William Bunce

Personal information
- Full name: William Newman Bunce
- Born: 17 April 1911 Pill, Somerset, England
- Died: 29 May 1981 (aged 70) Pill, Somerset, England
- Batting: Left-handed
- Bowling: Right-arm fast-medium
- Role: Batsman

Domestic team information
- 1936–1937: Somerset
- First-class debut: 16 May 1936 Somerset v Lancashire
- Last First-class: 2 July 1937 Somerset v New Zealanders

Career statistics
| Competition | First-class |
| Matches | 14 |
| Runs scored | 227 |
| Batting average | 12.61 |
| 100s/50s | –/– |
| Top score | 46 |
| Balls bowled | 258 |
| Wickets | 4 |
| Bowling average | 46.50 |
| 5 wickets in innings | – |
| 10 wickets in match | – |
| Best bowling | 3/81 |
| Catches/stumpings | 4/– |
- Source: CricketArchive, 13 January 2011

= William Bunce (cricketer) =

English cricketer

William Newman Bunce (17 April 1911 – 29 May 1981) played first-class cricket for Somerset in 14 matches in the 1936 and 1937 seasons. He was born and died at Pill, Somerset.

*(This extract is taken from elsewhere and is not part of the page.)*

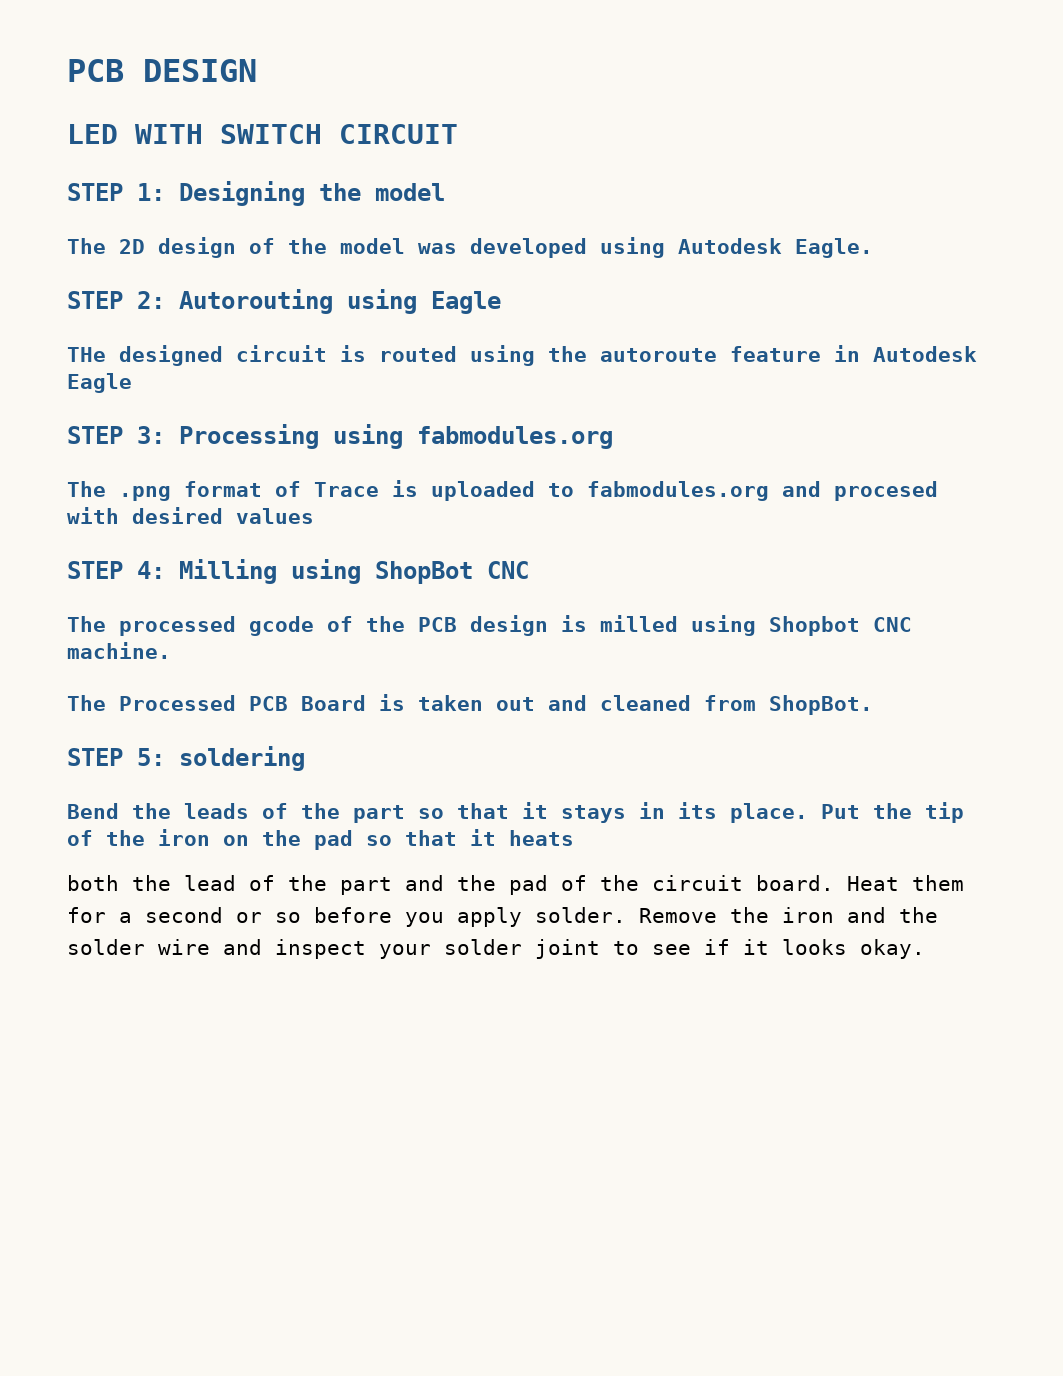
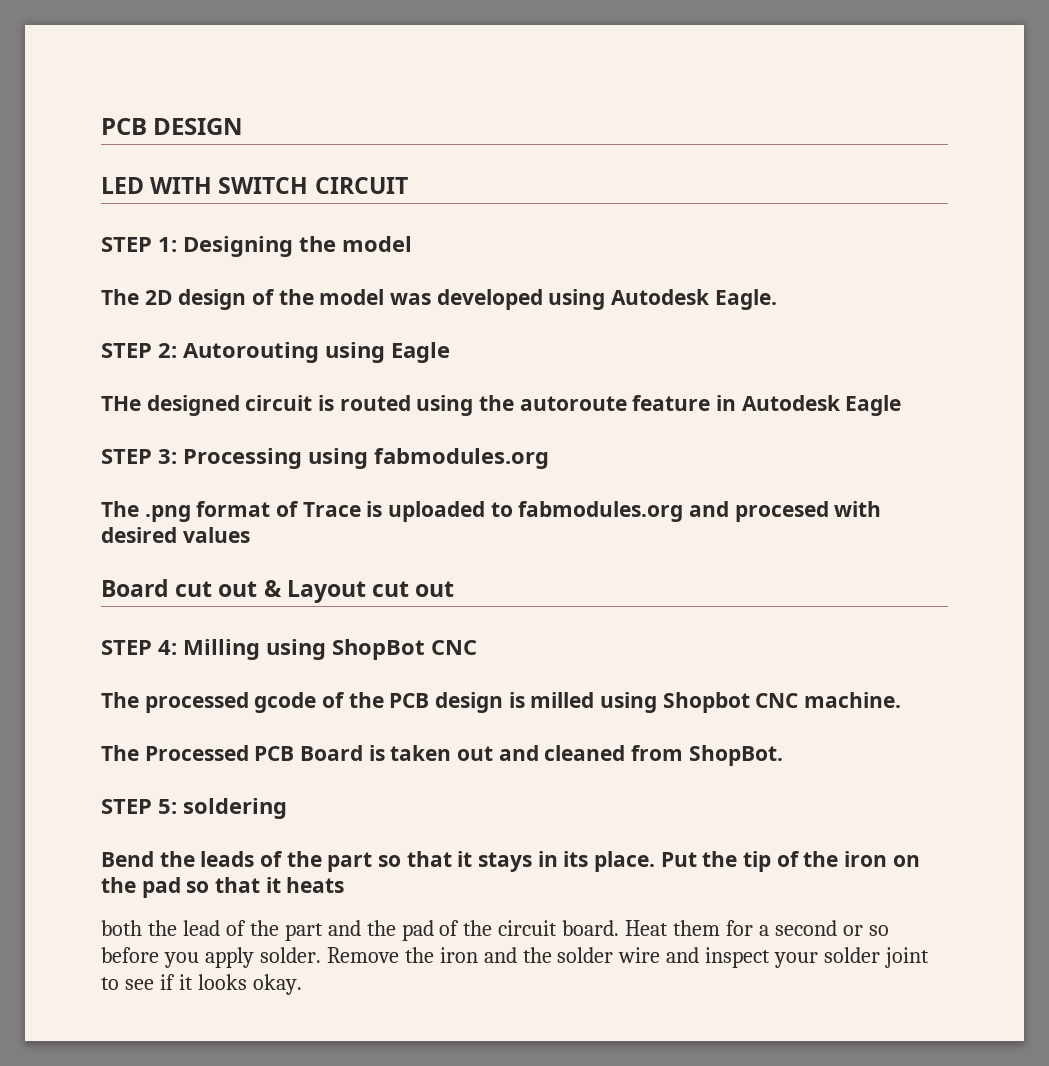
(314, 516) none -> [101,579,455,603] // Board cut out & Layout cut out

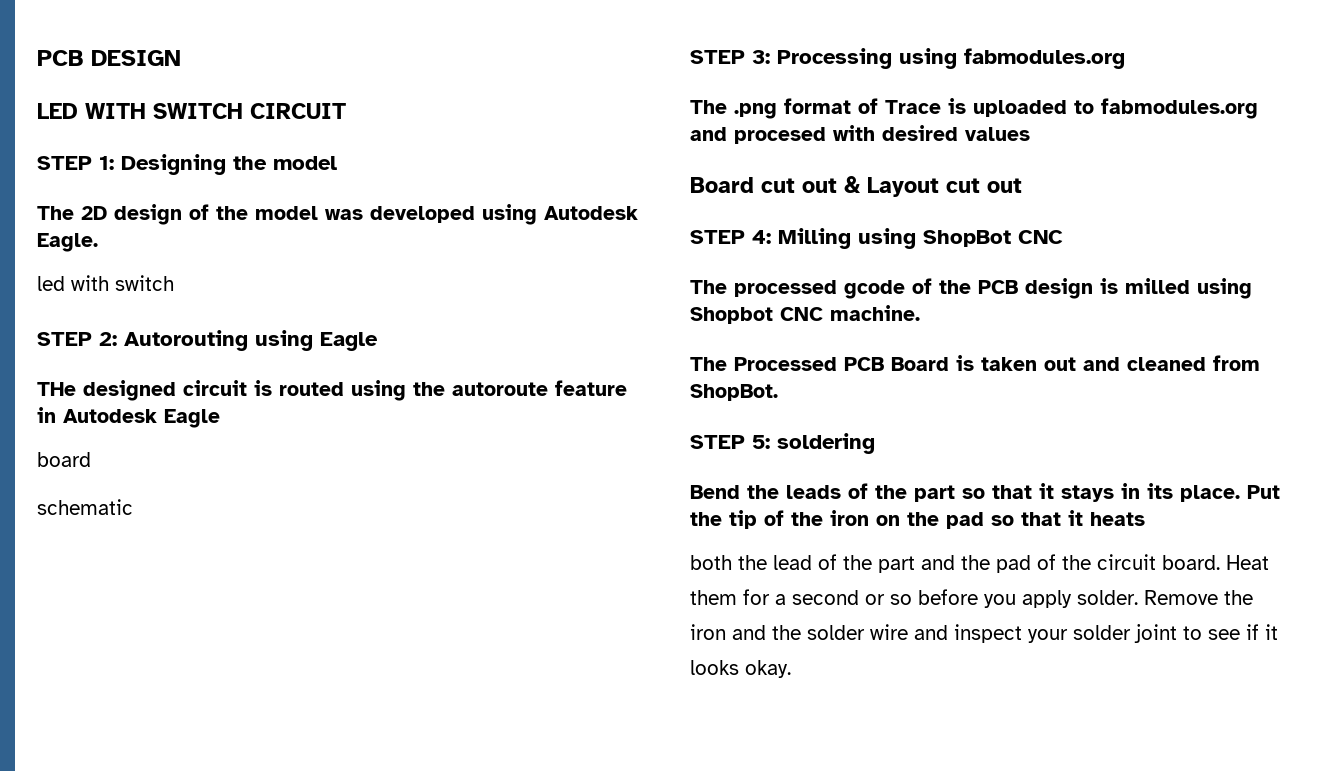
(777, 299) none -> [37,275,174,291] // led with switch
(902, 405) none -> [37,452,91,467] [37,499,133,515] // board // schematic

Bunce was a left-handed middle- or lower-order batsman and an occasional right-arm medium-fast bowler. He played in five matches in the 1936 season, all of them away from Somerset, without much success, but did better in his nine games in 1937, scoring 185 runs at an average of 18.50 runs per innings. His highest score came in one of only three home games he played in his Somerset career: against Kent at Bath he batted at No 10 and made 46, putting on 93 with Wally Luckes, who made his maiden century, 121 not out. His only bowling "success" came in his second match in 1936, when he took three wickets for 81 runs in the match against Surrey at The Oval; the success was relative, however, as Surrey amassed a total of 512 in a day and won the match by an innings.